» **BRIEF**:
Would you please copy all of the data exactly, skipping the images?

##############################

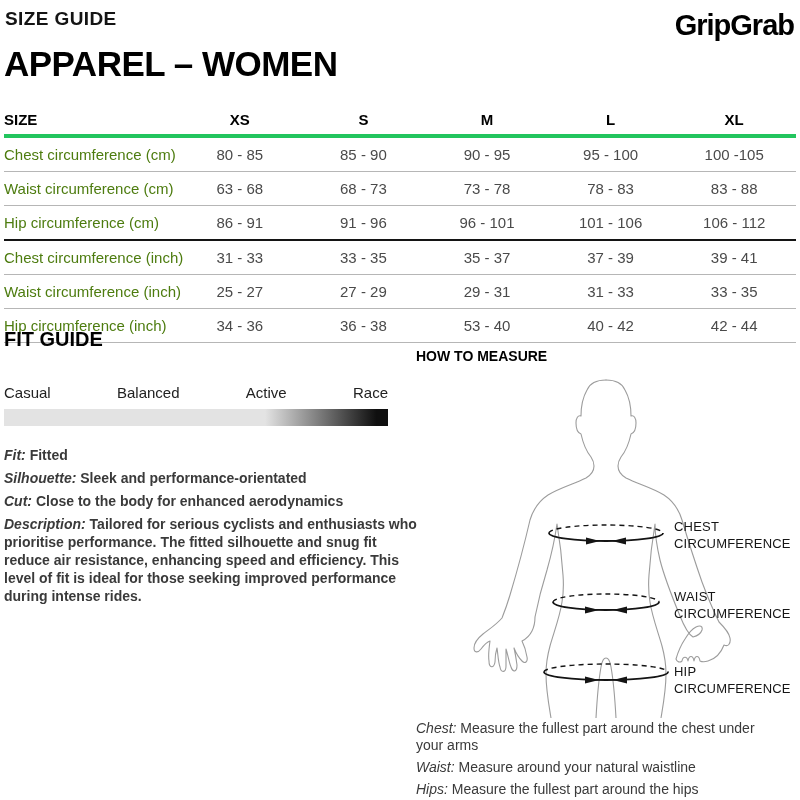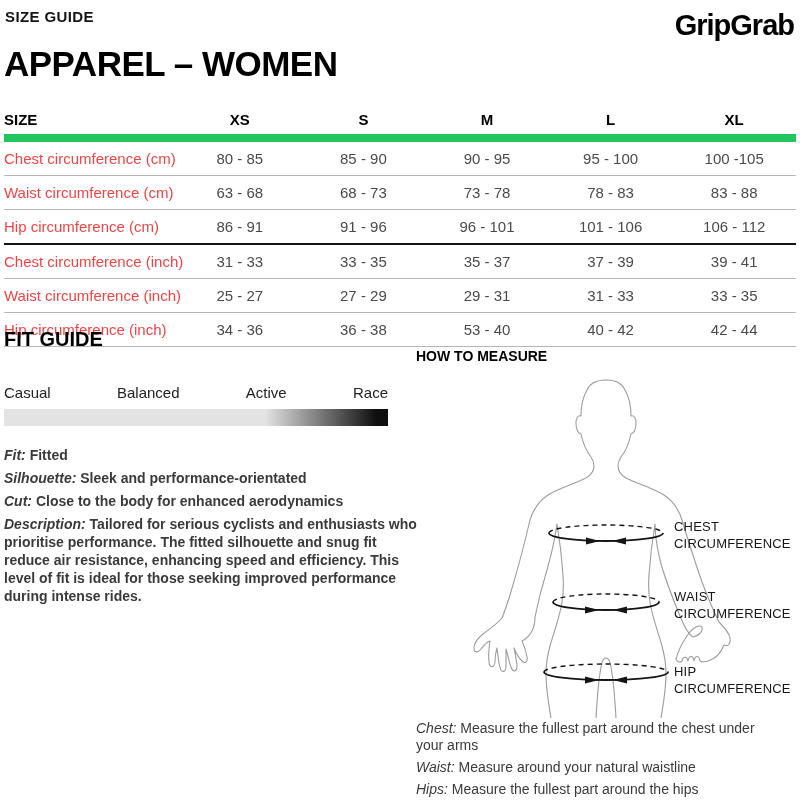"SIZE GUIDE" .kicker { font-size: 15px -> 19px }
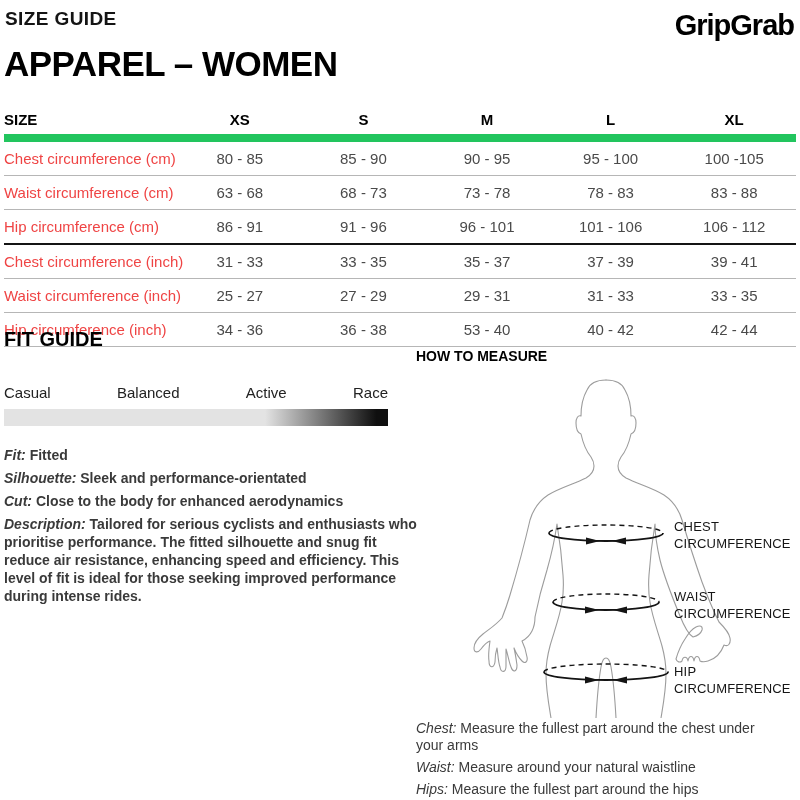"SIZE" .t-row.t-head { border-bottom: 8px solid #22c55e -> 4px solid #22c55e }
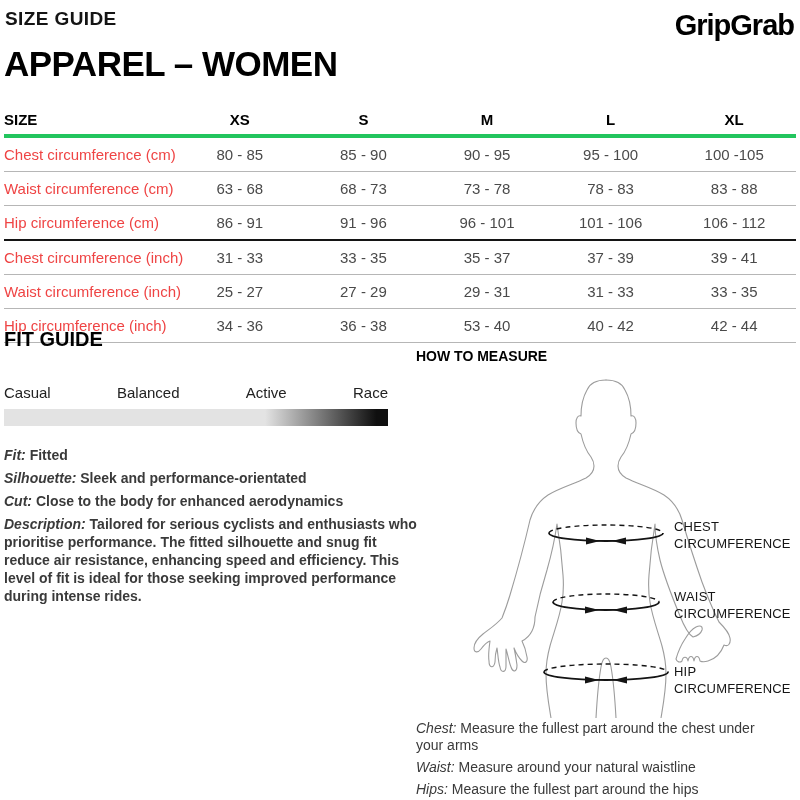"Chest circumference (cm)" .cell.rowlabel { color: #ef4444 -> #4d7c0f }
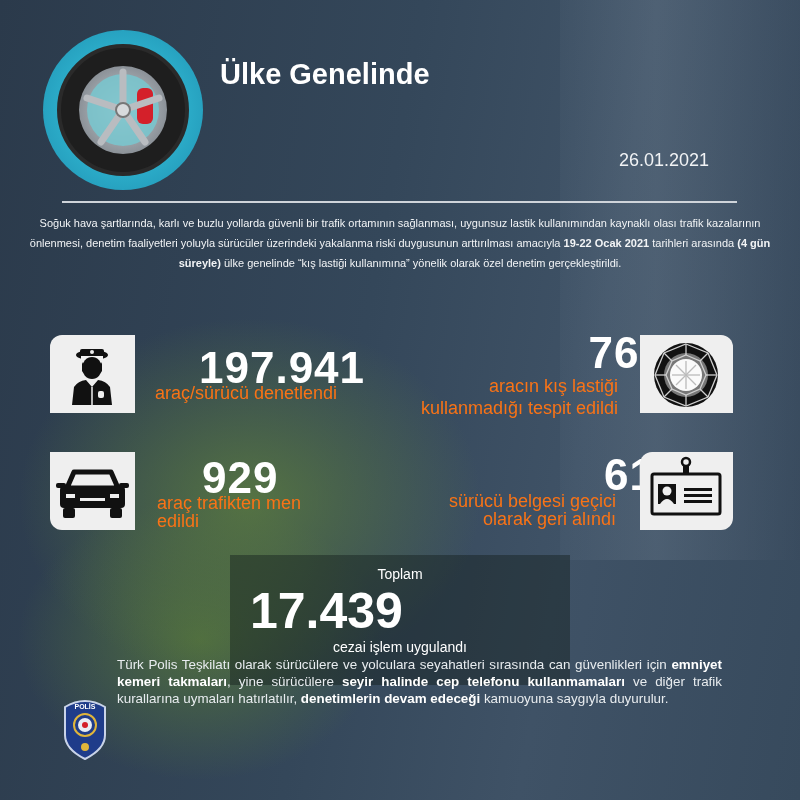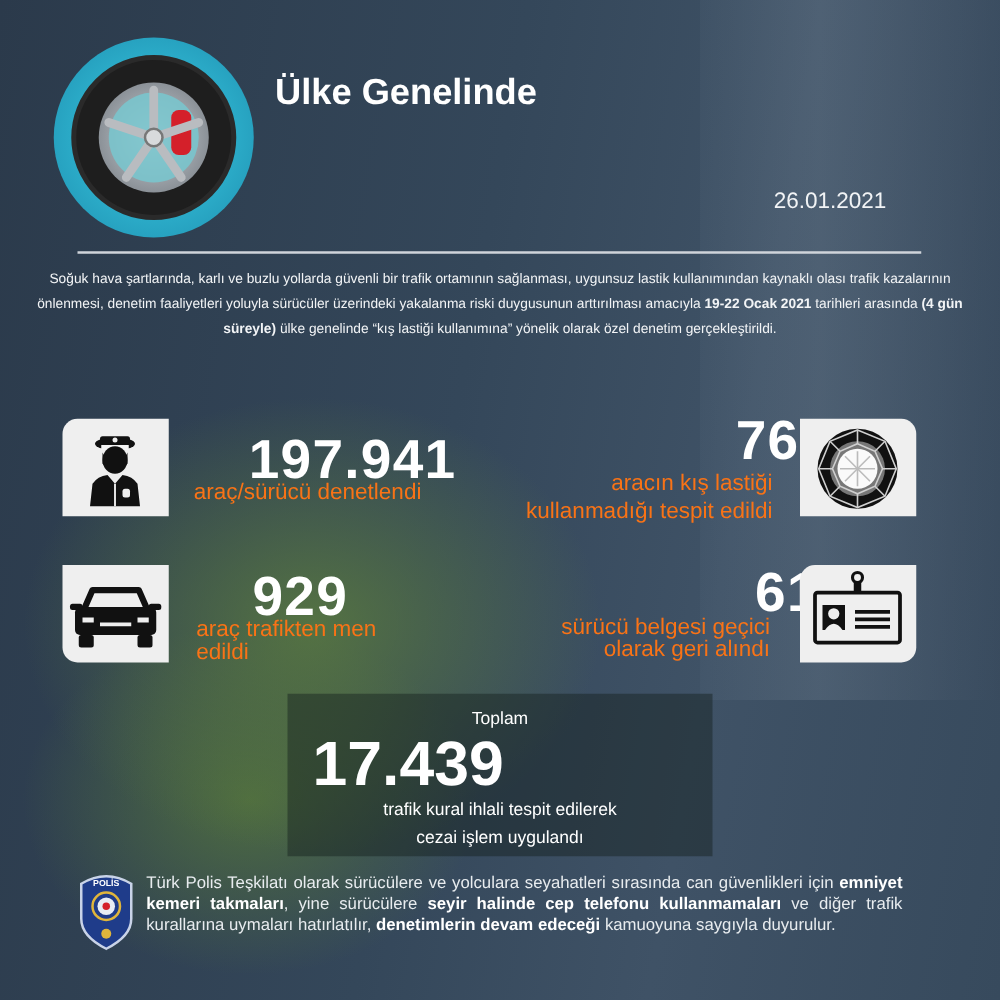"trafik kural ihlali tespit edilerek" div { html: <div>trafik kural ihlali tespit edilerek</div> -> none }
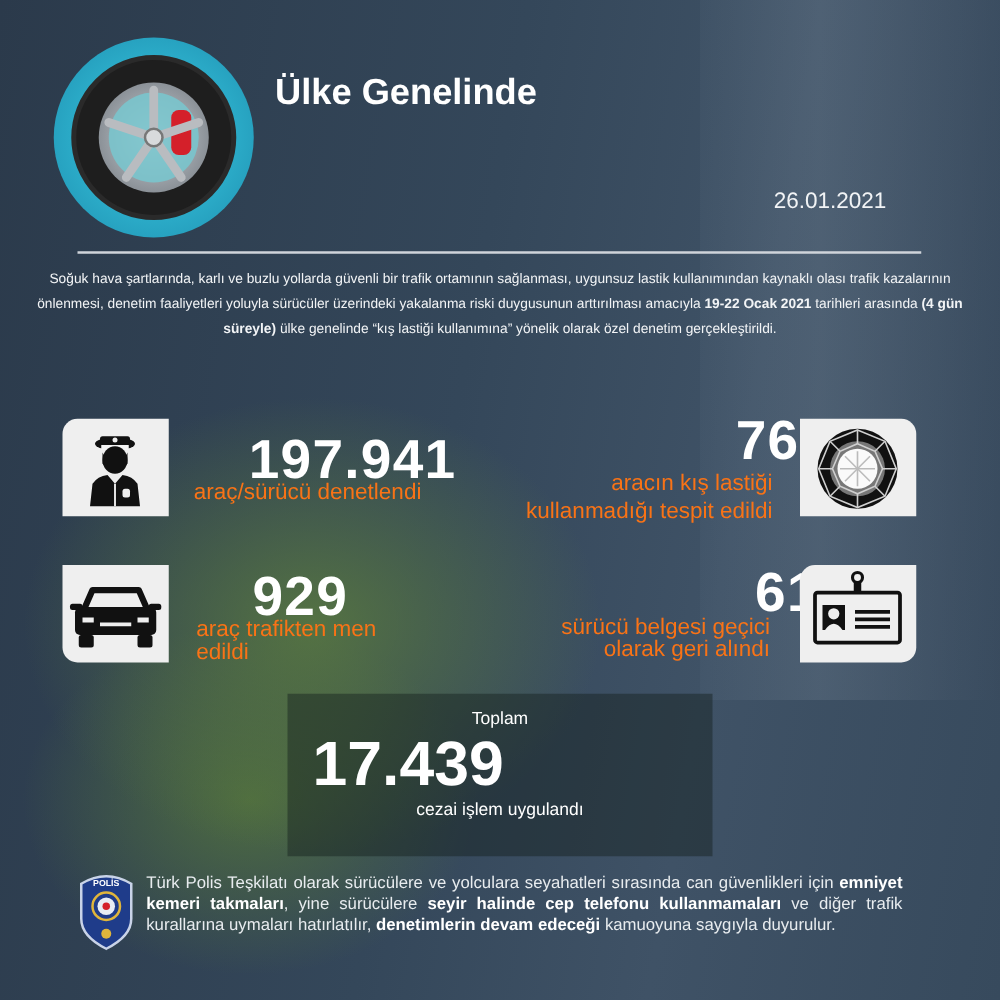"Türk Polis Teşkilatı olarak sürücülere" .footer { top: 697px -> 656px }
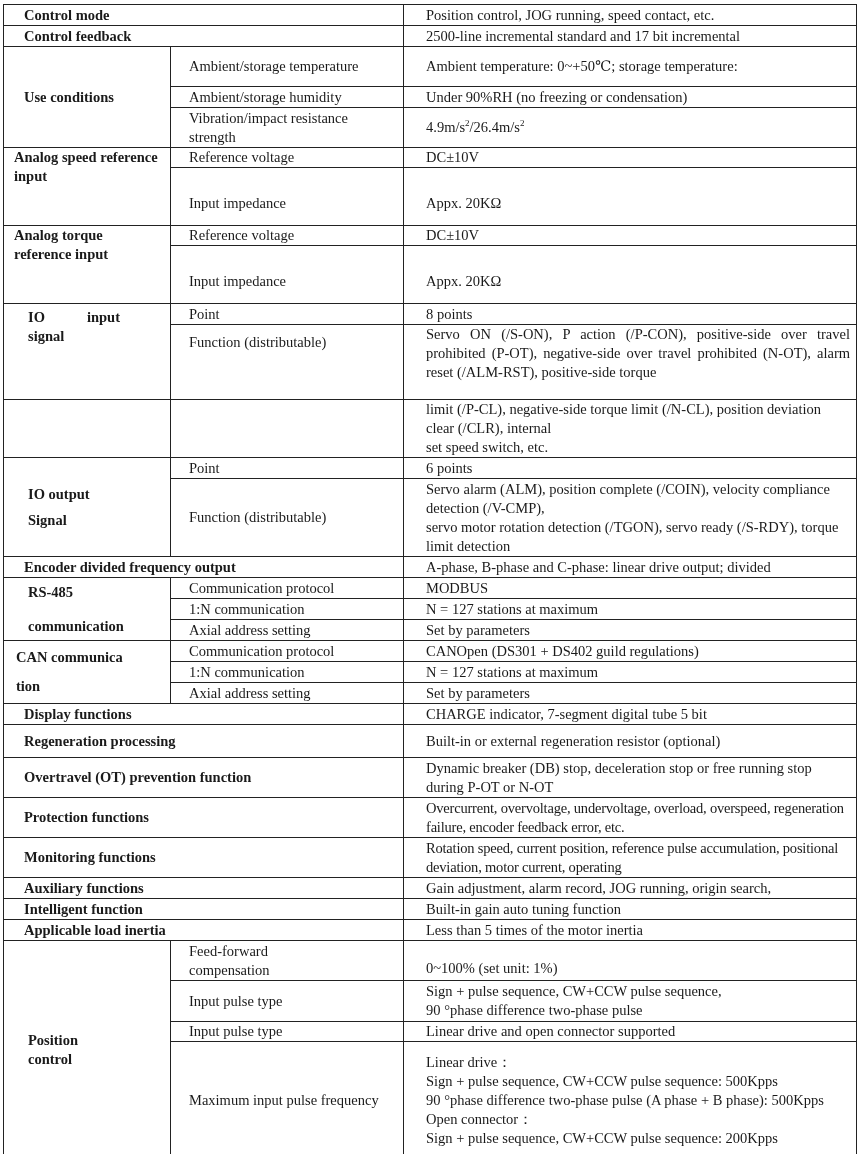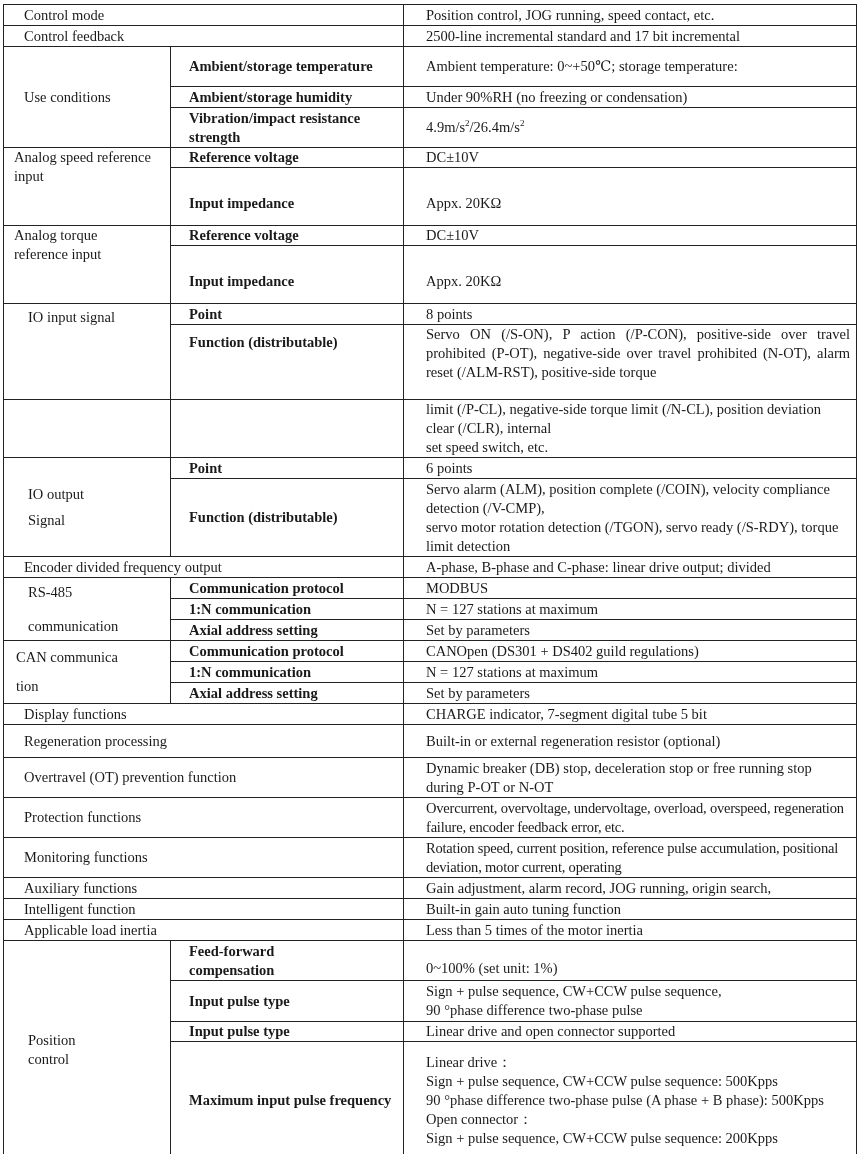"Control mode" #spec td.lbl { font-weight: normal -> bold }
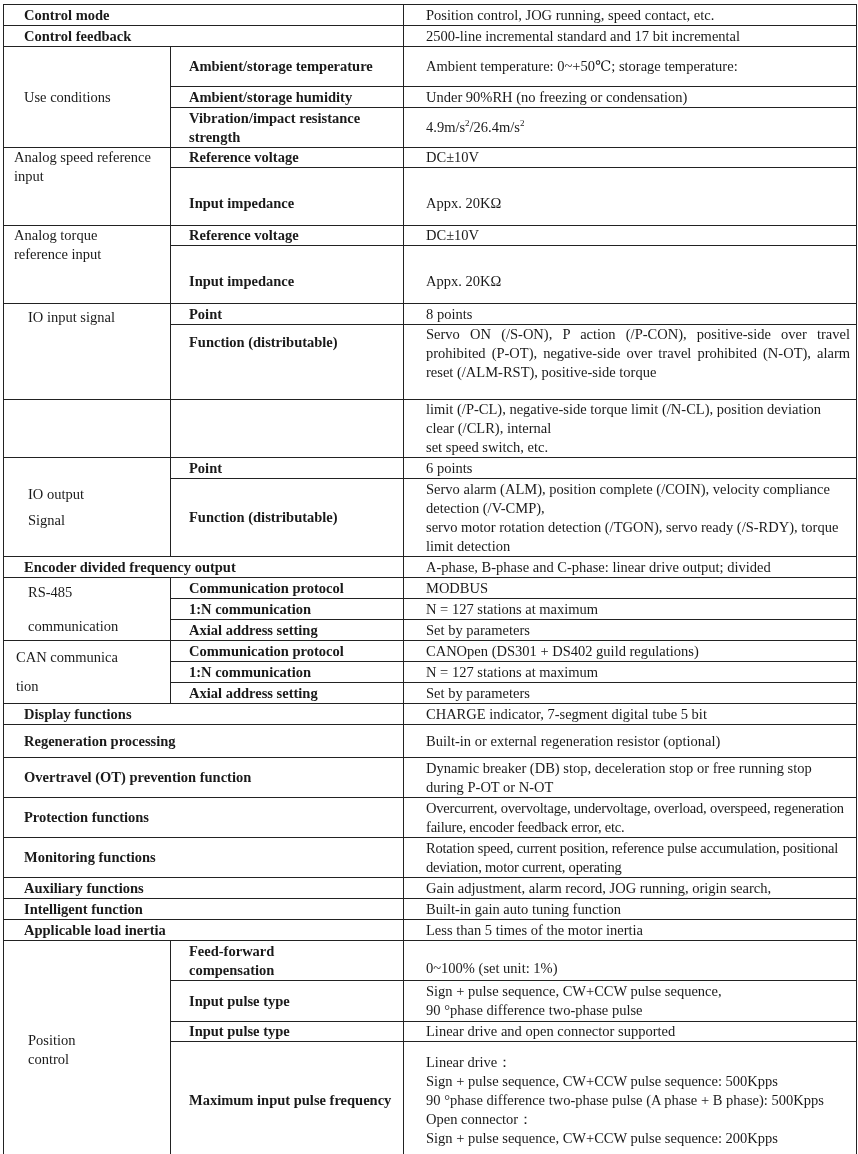"Ambient/storage temperature" #spec td.sub { font-weight: bold -> normal }
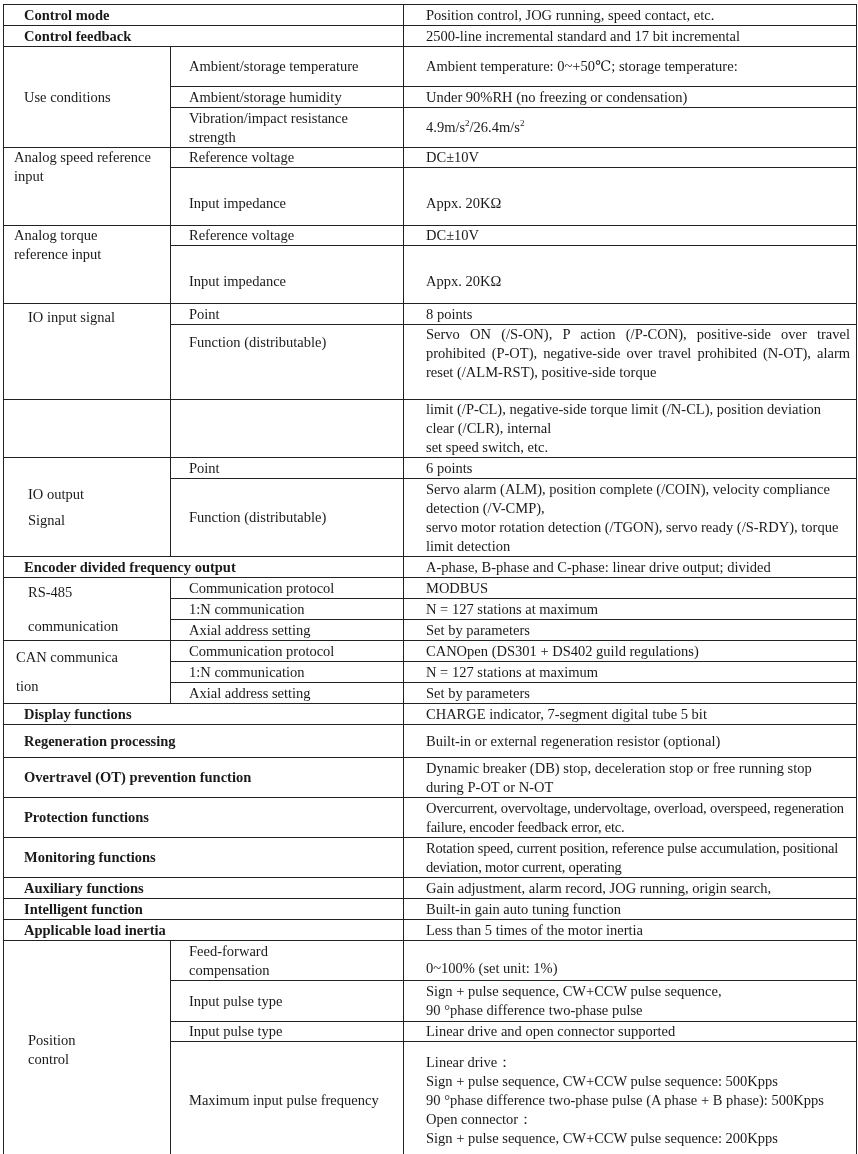"Use conditions" #spec td.grp { font-weight: normal -> bold }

##############################

» **RESPONSE FOR THIS EXERCISE**:
"SIZE GUIDE" .kicker { font-size: 15px -> 19px }
"SIZE" .t-row.t-head { border-bottom: 8px solid #22c55e -> 4px solid #22c55e }
"Chest circumference (cm)" .cell.rowlabel { color: #ef4444 -> #4d7c0f }
"trafik kural ihlali tespit edilerek" div { html: <div>trafik kural ihlali tespit edilerek</div> -> none }
"Türk Polis Teşkilatı olarak sürücülere" .footer { top: 697px -> 656px }
"Control mode" #spec td.lbl { font-weight: normal -> bold }
"Ambient/storage temperature" #spec td.sub { font-weight: bold -> normal }
"Use conditions" #spec td.grp { font-weight: normal -> bold }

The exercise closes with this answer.